The collection includes more than 600 objects that range from traditional and ceremonial dress, wedding outfits, skirts, prayer shawls, an elephant head cloth and a money vest, to contemporary story cloths – embroidered textiles that tell important features of Hmong history in stitched pictures and words. Among the story cloths in the collection are depictions of the Hmong migration from China, images of political unrest and conflict including the Vietnam War, and relocation to Missoula.

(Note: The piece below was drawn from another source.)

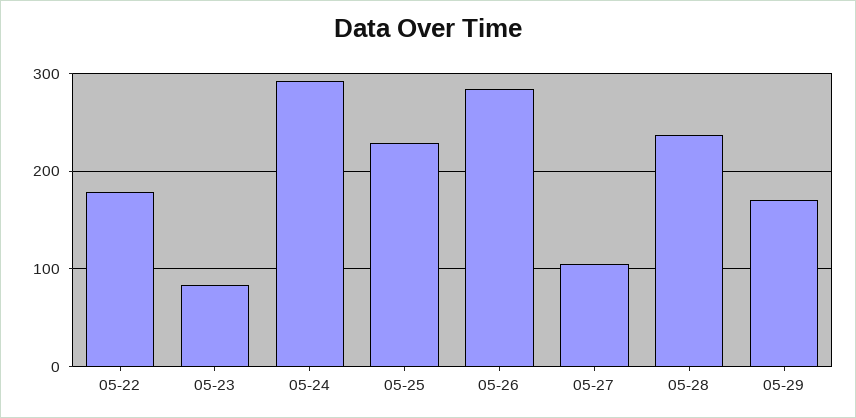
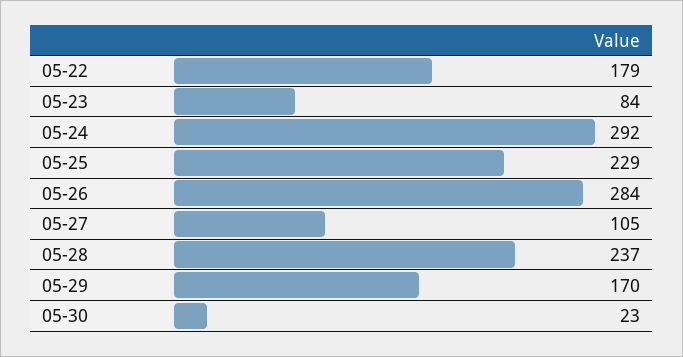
05-30: none -> 23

This particular story cloth tells a simpler story, one of the everyday lives of the Hmong immigrants in their new home: Missoula. The schools and graduations, the hospital with a newborn baby, the Hmong New Year, kids at play, and men hunting and fishing. It depicts celebrations and funerals, and the farms that fill the farmers markets every summer.

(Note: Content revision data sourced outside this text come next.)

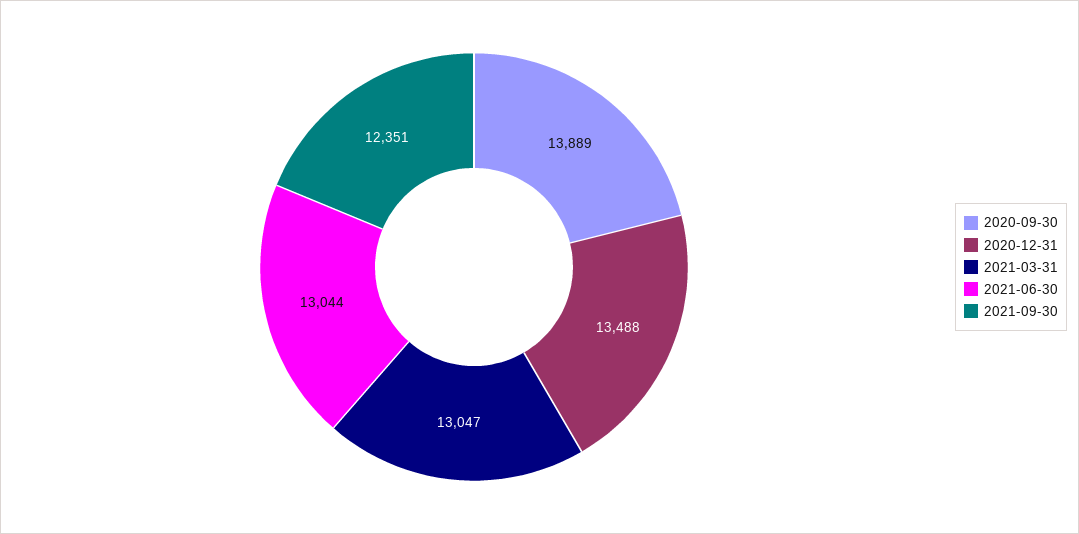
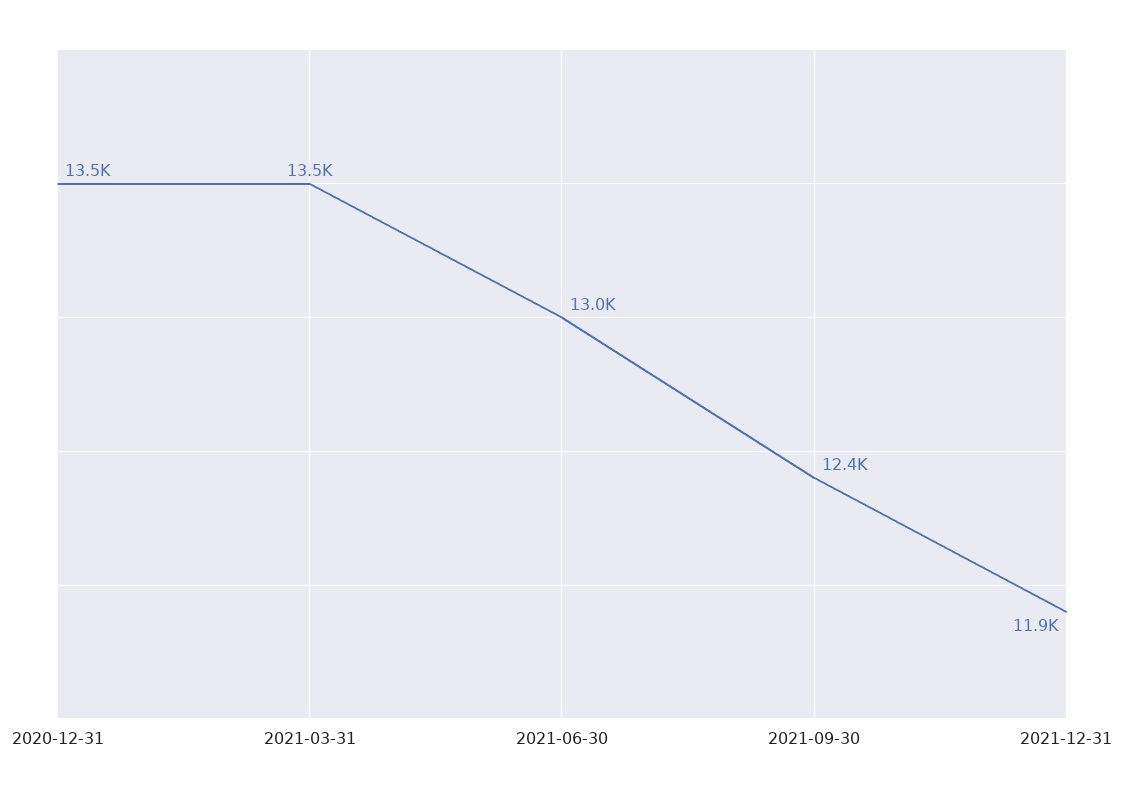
2020-09-30: 13889 -> none
2021-03-31: 13047 -> 13500
2021-12-31: none -> 11900

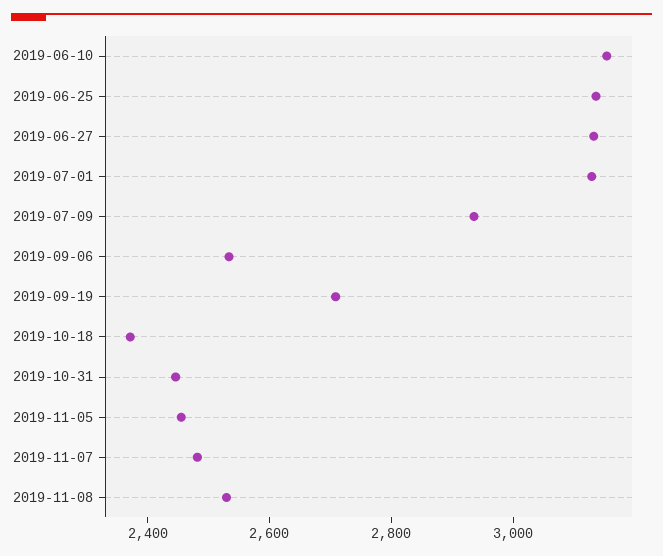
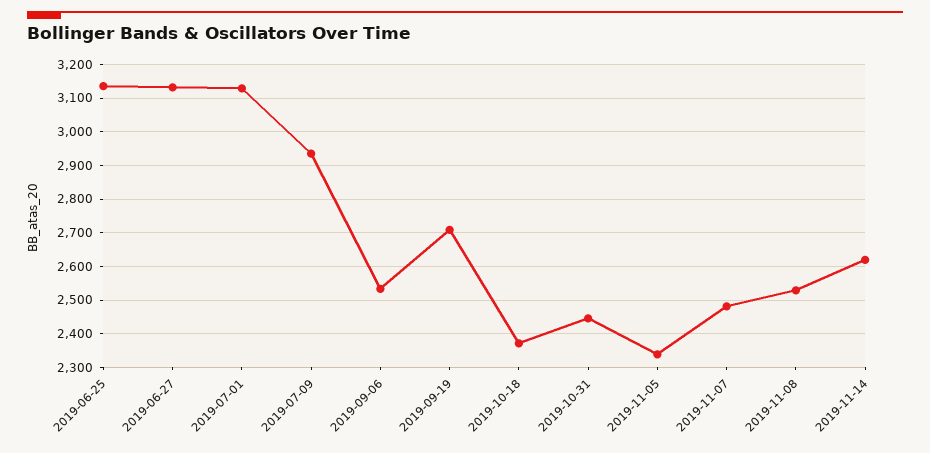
2019-06-10: 3150 -> none
2019-11-05: 2450 -> 2340
2019-11-14: none -> 2620

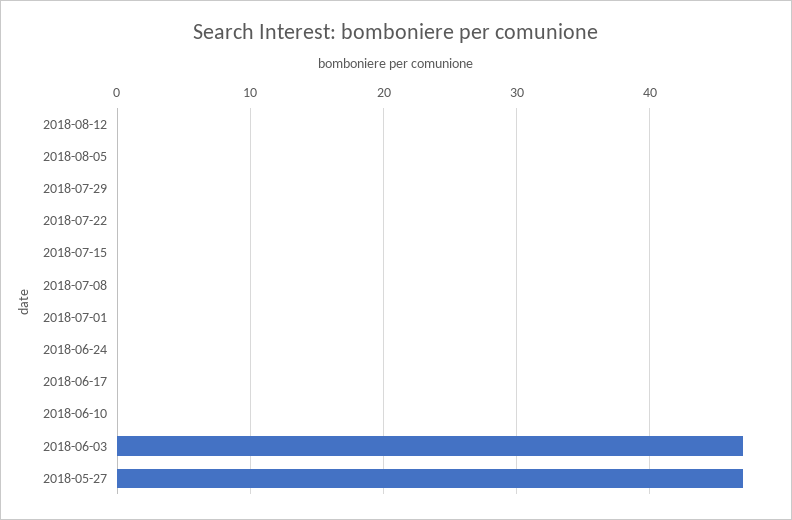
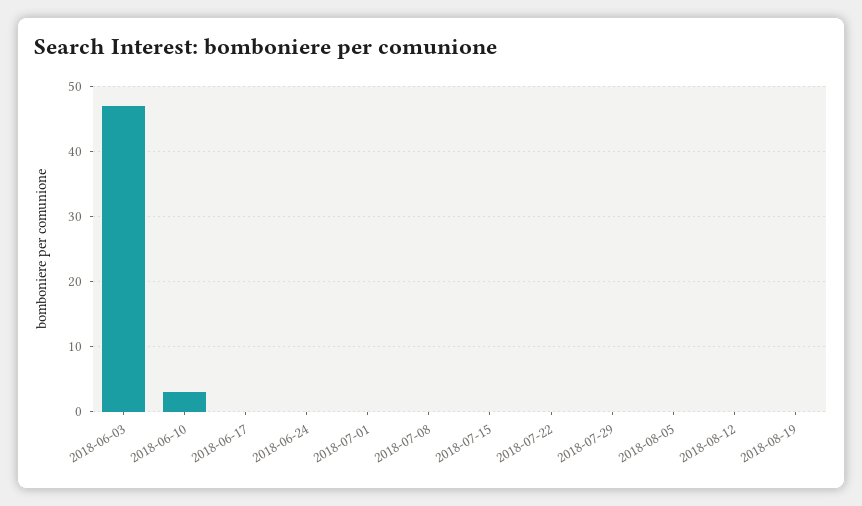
2018-06-10: 0 -> 3
2018-05-27: 47 -> none
2018-08-19: none -> 0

Prominently placed at the top of the piece are two depictions important to the history of the Hmong in Missoula. One is the funeral of Jerry Daniels. Daniels was a CIA officer in Laos and Thailand in the early 1960s until his death in 1982. For 20 years he worked closely with the Hmong people, and when the communists took over Laos in 1975, Daniels was responsible for the evacuation of Gen. Vang Pao and more than 2,000 of his officers and their families. Many of these refugees were sent to Missoula, Daniels’ hometown. After Daniels’ untimely death in Thailand, his body was returned to Missoula and the Hmong were allowed to honor him with a full formal three-day traditional funeral celebration depicted in the story cloth. According to his biography, never has any non-Hmong been paid such tribute.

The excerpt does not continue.